**Goal of the exercise**: Keep each line of the material that includes "family", and leave out the rest.

**Extracted entries**:
--- START ---
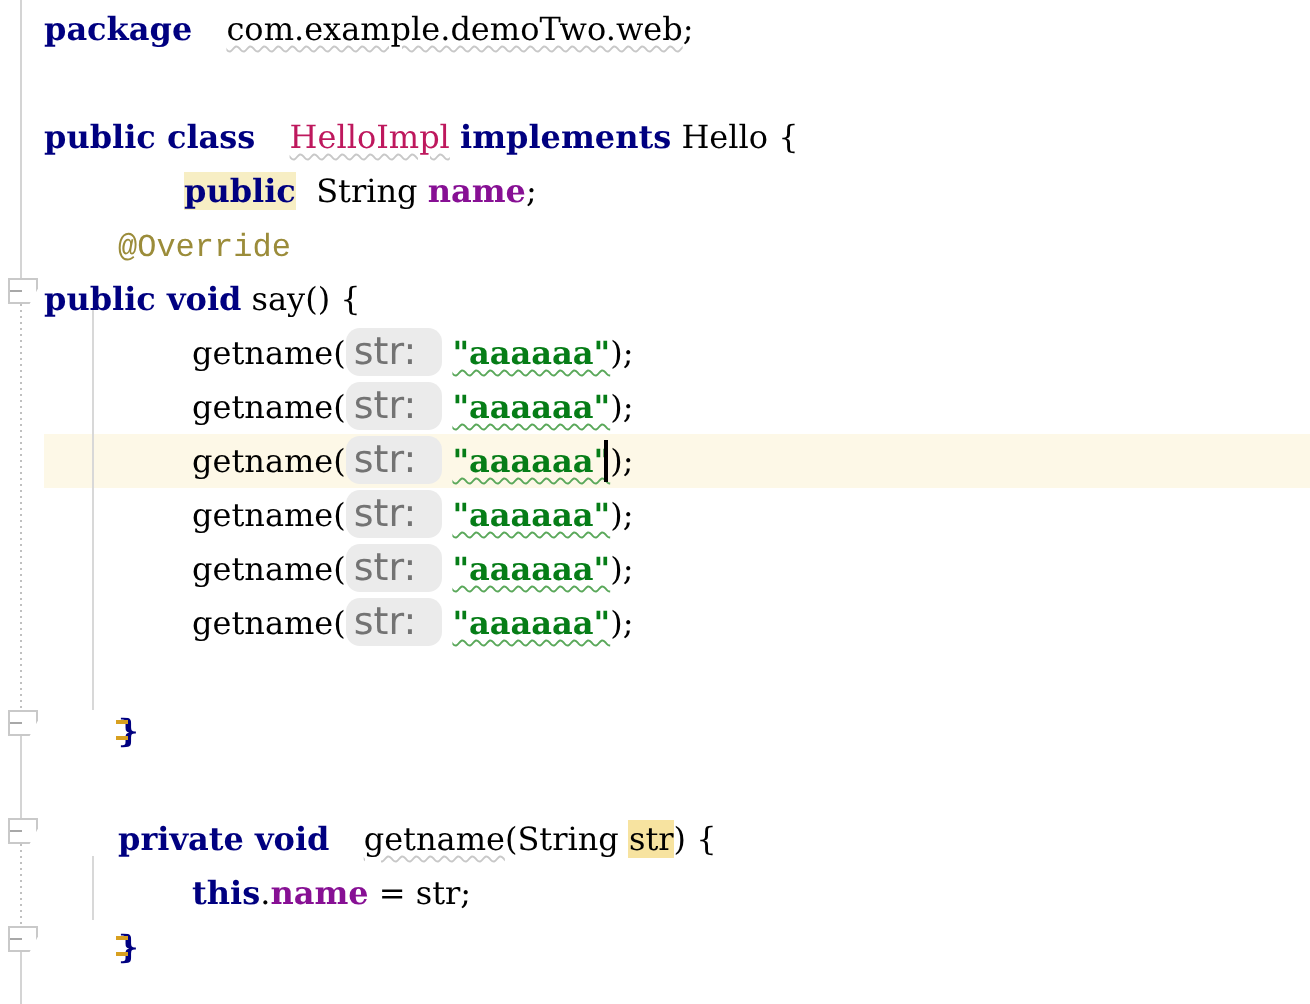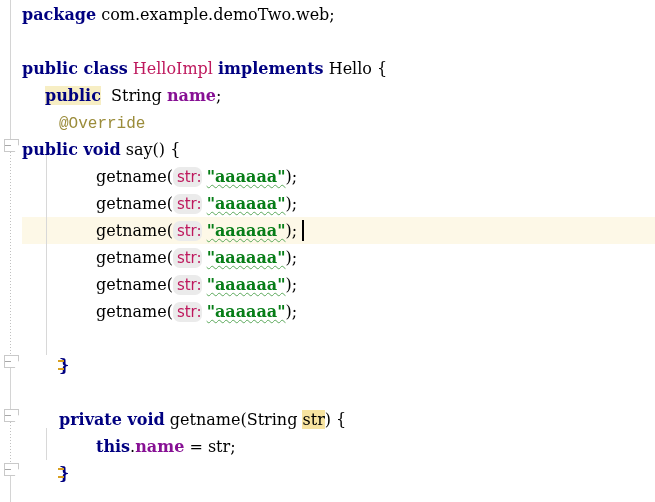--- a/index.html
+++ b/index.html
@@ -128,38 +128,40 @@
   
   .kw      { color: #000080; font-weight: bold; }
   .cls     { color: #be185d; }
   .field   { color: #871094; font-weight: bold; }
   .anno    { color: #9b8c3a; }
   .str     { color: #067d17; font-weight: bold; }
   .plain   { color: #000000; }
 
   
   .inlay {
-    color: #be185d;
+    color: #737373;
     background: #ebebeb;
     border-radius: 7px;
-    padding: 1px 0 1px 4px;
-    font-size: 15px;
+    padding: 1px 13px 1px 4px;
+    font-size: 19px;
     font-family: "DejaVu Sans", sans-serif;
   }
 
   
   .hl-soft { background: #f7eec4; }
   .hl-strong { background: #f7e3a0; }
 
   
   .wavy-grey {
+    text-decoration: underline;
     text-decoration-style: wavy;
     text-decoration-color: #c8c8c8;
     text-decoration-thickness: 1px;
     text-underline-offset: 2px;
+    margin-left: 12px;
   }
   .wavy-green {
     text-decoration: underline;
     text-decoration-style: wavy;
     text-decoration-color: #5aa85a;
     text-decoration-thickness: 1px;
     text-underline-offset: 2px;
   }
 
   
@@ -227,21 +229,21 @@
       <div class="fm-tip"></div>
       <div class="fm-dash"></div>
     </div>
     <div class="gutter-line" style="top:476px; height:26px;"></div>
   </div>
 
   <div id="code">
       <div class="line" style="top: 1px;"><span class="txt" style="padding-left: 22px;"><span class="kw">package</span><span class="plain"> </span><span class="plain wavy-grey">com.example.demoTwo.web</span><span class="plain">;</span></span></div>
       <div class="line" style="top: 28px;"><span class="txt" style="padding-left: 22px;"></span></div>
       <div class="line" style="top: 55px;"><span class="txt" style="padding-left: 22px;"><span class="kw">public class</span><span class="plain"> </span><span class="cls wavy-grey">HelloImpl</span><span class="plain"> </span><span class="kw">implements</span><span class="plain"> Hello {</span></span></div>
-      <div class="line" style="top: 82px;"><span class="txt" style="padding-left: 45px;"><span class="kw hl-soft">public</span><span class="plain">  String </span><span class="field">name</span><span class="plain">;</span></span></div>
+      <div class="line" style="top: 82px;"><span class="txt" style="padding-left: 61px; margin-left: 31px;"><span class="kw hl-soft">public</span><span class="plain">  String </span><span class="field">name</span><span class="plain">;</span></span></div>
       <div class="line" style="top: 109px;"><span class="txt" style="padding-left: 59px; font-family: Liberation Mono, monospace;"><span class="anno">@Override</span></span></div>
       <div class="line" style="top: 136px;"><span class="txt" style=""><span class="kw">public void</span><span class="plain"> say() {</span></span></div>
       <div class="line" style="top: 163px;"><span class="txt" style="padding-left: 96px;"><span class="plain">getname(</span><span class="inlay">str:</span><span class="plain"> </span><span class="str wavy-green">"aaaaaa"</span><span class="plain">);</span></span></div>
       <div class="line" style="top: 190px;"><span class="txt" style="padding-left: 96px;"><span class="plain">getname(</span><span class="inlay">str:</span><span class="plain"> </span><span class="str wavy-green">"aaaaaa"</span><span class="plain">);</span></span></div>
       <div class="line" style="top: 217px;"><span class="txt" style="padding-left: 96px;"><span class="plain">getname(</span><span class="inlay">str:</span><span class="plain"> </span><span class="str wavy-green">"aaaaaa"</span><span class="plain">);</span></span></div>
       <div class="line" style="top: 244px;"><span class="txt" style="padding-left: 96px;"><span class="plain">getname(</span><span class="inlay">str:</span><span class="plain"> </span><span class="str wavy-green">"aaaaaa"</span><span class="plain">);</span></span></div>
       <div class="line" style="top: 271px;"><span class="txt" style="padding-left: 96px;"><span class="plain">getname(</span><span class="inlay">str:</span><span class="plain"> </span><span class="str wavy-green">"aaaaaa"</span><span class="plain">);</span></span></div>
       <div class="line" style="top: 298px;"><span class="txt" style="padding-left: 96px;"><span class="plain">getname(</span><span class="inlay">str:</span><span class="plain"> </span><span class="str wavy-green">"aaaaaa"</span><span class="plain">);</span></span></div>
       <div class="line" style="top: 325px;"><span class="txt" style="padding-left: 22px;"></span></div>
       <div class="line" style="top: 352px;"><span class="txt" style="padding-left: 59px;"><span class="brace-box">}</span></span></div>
--- END ---
**Result for this exercise**:
     font-family: "DejaVu Sans", sans-serif;
       <div class="line" style="top: 109px;"><span class="txt" style="padding-left: 59px; font-family: Liberation Mono, monospace;"><span class="anno">@Override</span></span></div>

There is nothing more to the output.